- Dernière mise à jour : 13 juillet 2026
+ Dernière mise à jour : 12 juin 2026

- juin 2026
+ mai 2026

################

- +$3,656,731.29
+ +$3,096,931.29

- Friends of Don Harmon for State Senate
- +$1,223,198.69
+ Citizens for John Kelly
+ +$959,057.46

################

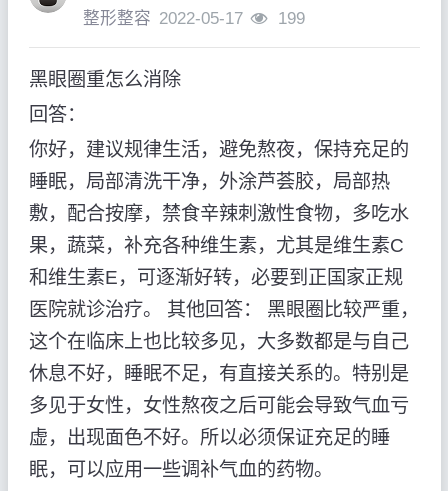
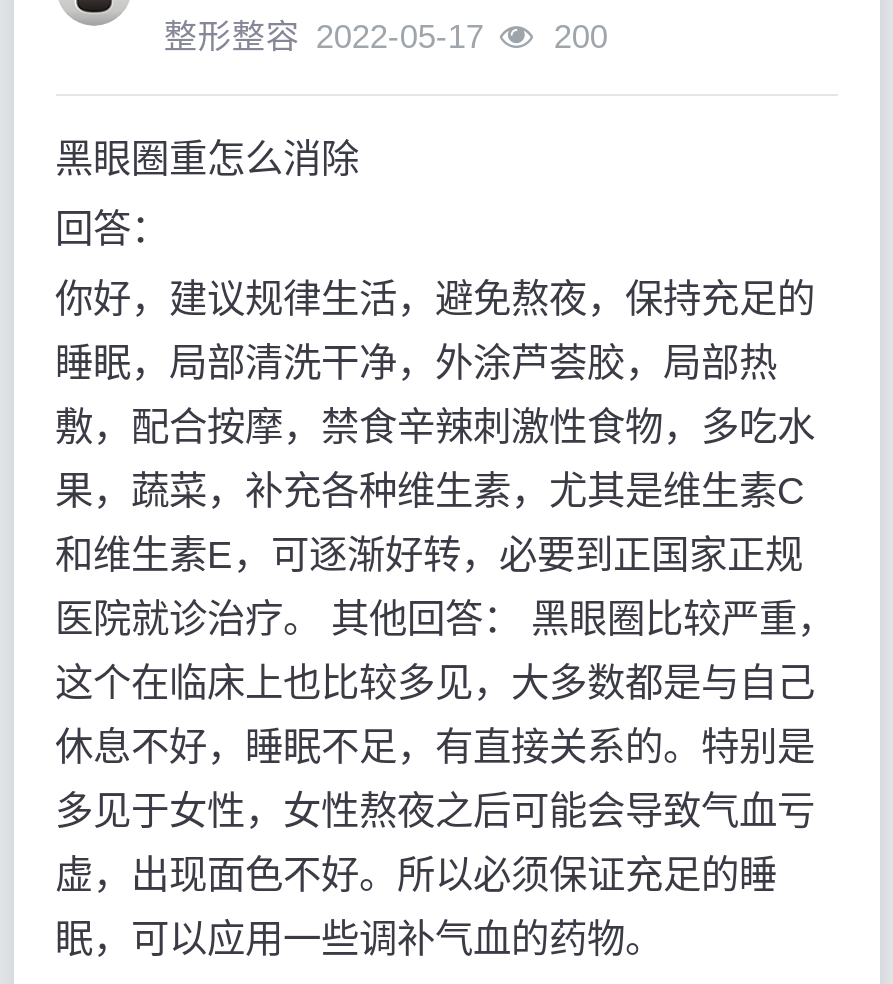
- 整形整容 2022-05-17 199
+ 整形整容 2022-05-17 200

################

* _What to produce_
Using the data above, tally each line that has the string "jour" and report only the sum.

* _Answer space_
2